The Internet is the new printing press, and we’re generating data here at Cato that should allow it to have its natural, salutary effects for liberty.

My favorite current example is the “Appropriate Appropriations?” page published by the Washington Examiner. It allows you to easily see what representatives have introduced bills proposing to spend taxpayer money, information that—believe it or not—was hard to come by until now.

In John McGinnis, we have a legal scholar who recognizes the potential ramifications for governance of our entry into the information age. Read his whole post and, for more in this area, his book, Accelerating Democracy: Transforming Governance Through Technology.

Hacking for Liberty

You’ve probably heard the old parable about the man looking for his car keys under a street lamp because the light is better there.

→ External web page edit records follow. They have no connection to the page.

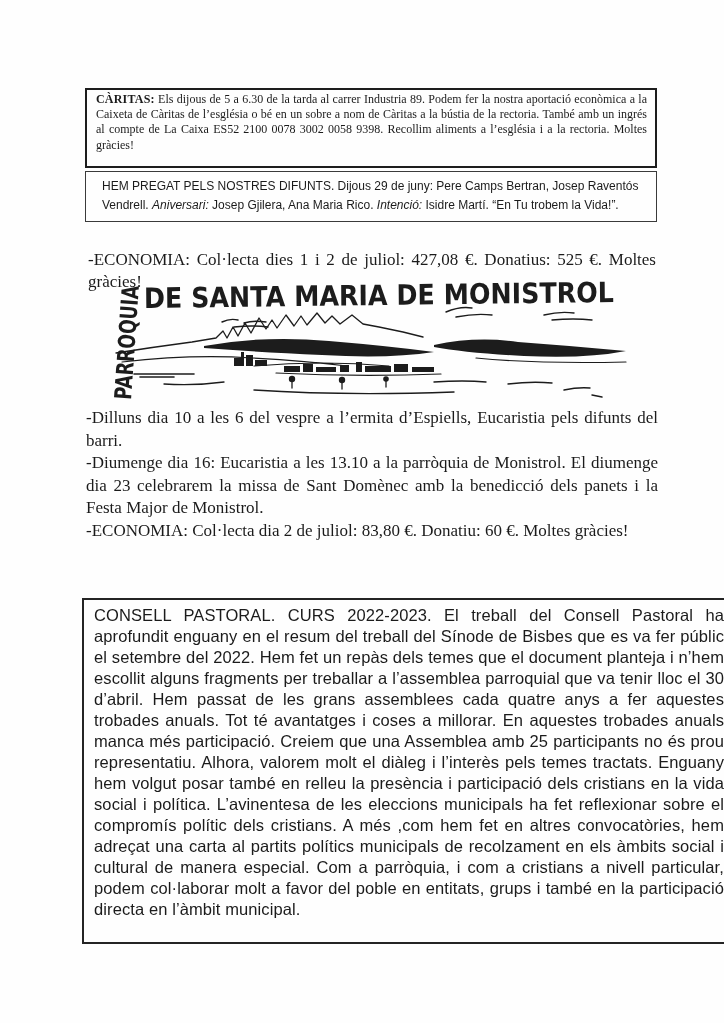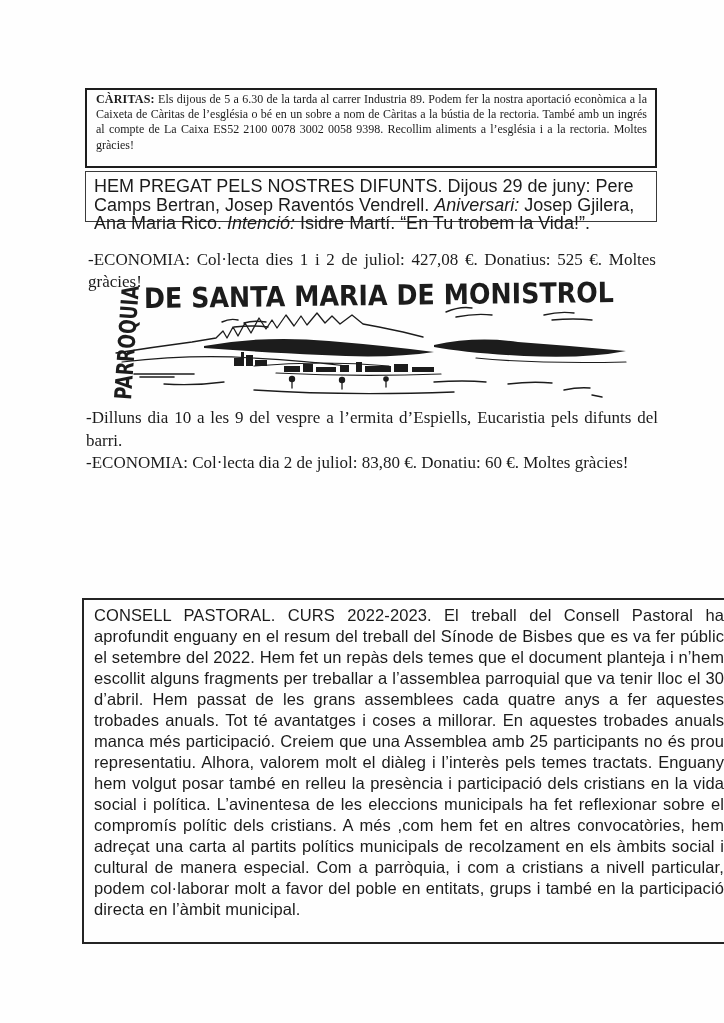"HEM PREGAT PELS NOSTRES DIFUNTS." .difunts-box { font-size: 18px -> 12px; padding: 5px 8px -> 5px 16px }
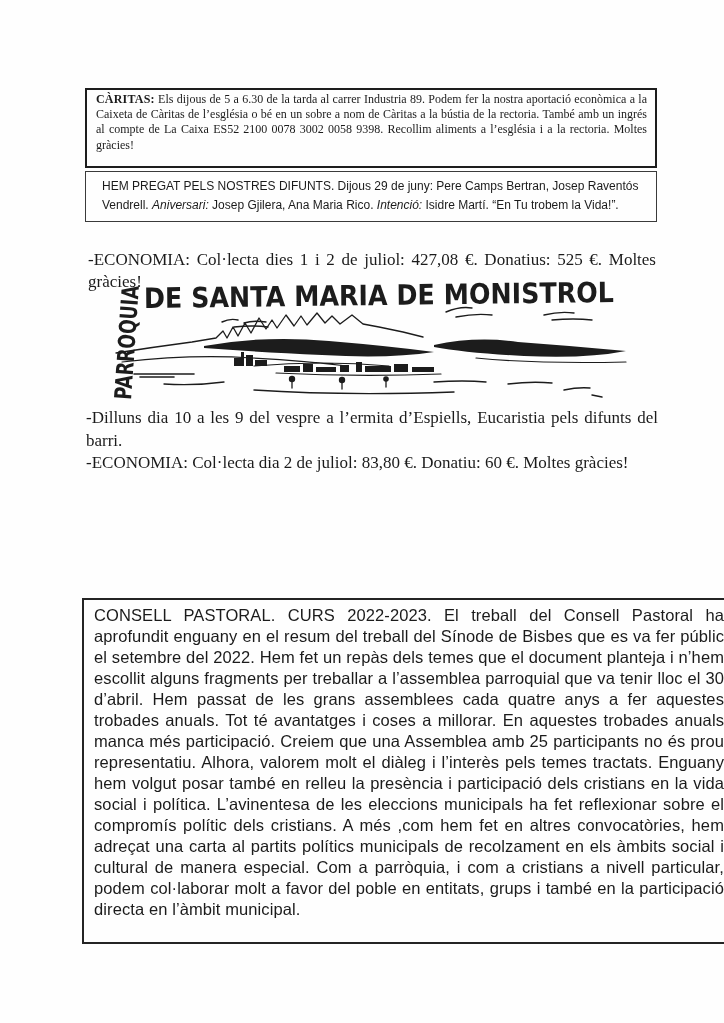"-Dilluns dia 10 a les" p { text: 9 -> 6 }
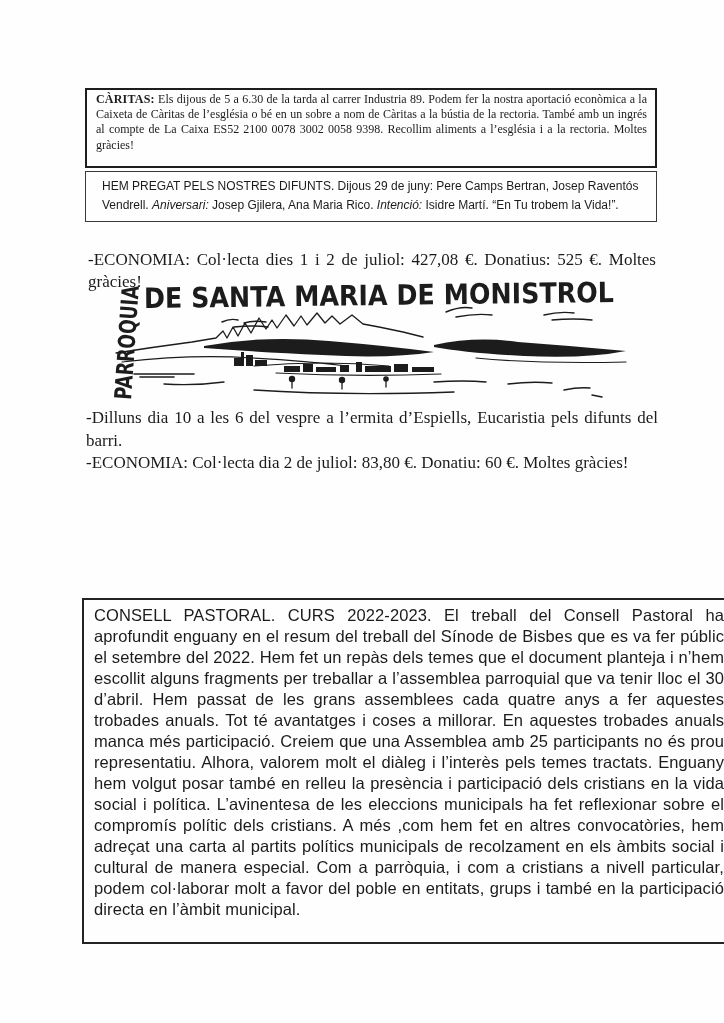"-Diumenge dia 16: Eucaristia a" p { html: none -> <p>-Diumenge dia 16: Eucaristia a les 13.10 a la parròquia de Monistrol. El diumenge dia 23 celebrarem la missa de Sant Domènec amb la benedicció dels panets i la Festa Major de Monistrol.</p> }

I’ve regularly worried aloud about the government transparency project following the same path. Most recently, I pointed out that the president’s executive order was about open data, not transparent government.

“Open data” is pretty much any data the government makes available in useful formats – Agriculture Department data about the gender of farm operators, for example. But don’t look there for government transparency. The Ag Department’s check register is still in the dark.

Transparent government is going to result from data that reflects the deliberations, management, and results of all the government’s agencies and organs. It’s fine to release interesting data, and it’s fine for people to build things with it, but the government transparency project doesn’t advance without data about what government entities are thinking and doing, and how well they’re doing it.

That’s why I’m happy to have offered the legislative data we produce to a hack-a-thon happening this week in San Francisco. Lincoln Labs’ Liberty Hackathon offers $5,000 in prizes to the top producers of technologies that advance civic values like individual privacy and economic liberty. “Top ideas and teams will be considered for future investment.” Sounds good.

My hope is that someone will build something that makes it easier to automatically track what’s happening in Congress, like, oh, spending for example. Our data can automatically reveal every bill that proposes spending, the amount, and the purpose. Wouldn’t it be nice to have that information at your fingertips? You might be inspired to contact your senators and member of Congress and tell them what you think. Maybe an app will tell you how your representatives voted on each and every spending bill that becomes law.

“Data excavation” is how Seamus Kraft at the OpenGov Foundation has characterized the work we do in our Deepbills project, and I’ve been very complimented by his recognition of the work. Transparency will not be a gift from government. We’ll have to dig out the data about the government’s deliberations, management, and results. Maybe this weekend some of the projects produced at the Liberty Hackathon will show how excavated government data energize democracy and protect liberty.